_WHAT IS REQUIRED_: From the line containing "- NB: Understanding" down to the line containing "- The more random" in the records below, reproduce every line exactly, ends included, and omit all others.

_SUPPLIED MATERIAL_:
>>>
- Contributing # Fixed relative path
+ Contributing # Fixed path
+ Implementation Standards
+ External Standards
<<<
>>>
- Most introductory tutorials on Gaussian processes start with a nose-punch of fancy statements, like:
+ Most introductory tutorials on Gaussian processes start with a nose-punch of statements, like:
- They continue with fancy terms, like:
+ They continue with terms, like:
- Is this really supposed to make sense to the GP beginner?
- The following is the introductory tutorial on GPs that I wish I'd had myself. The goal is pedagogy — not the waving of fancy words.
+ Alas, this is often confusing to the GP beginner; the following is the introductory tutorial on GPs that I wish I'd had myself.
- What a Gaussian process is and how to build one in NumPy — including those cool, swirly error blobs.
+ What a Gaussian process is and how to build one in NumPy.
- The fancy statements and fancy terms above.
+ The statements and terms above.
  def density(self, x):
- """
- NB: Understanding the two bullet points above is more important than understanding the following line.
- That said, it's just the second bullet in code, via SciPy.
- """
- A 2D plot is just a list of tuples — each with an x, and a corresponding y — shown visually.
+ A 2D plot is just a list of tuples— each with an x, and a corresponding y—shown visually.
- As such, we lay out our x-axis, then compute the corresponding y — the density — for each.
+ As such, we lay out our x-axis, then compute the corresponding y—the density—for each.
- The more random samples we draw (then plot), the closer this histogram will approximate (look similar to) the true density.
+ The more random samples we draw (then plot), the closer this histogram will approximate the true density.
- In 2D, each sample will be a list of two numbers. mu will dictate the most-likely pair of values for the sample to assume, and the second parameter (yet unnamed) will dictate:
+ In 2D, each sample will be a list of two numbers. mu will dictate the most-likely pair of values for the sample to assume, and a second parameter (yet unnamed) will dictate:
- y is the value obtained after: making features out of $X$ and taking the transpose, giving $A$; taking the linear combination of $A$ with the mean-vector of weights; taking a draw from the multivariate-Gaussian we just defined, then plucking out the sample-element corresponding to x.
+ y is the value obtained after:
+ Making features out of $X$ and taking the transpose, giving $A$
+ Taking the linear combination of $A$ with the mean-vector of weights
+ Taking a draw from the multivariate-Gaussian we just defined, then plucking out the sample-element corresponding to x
<<<
_RESPONSE AREA_:
- NB: Understanding the two bullet points above is more important than understanding the following line.
- That said, it's just the second bullet in code, via SciPy.
- """
- A 2D plot is just a list of tuples — each with an x, and a corresponding y — shown visually.
+ A 2D plot is just a list of tuples— each with an x, and a corresponding y—shown visually.
- As such, we lay out our x-axis, then compute the corresponding y — the density — for each.
+ As such, we lay out our x-axis, then compute the corresponding y—the density—for each.
- The more random samples we draw (then plot), the closer this histogram will approximate (look similar to) the true density.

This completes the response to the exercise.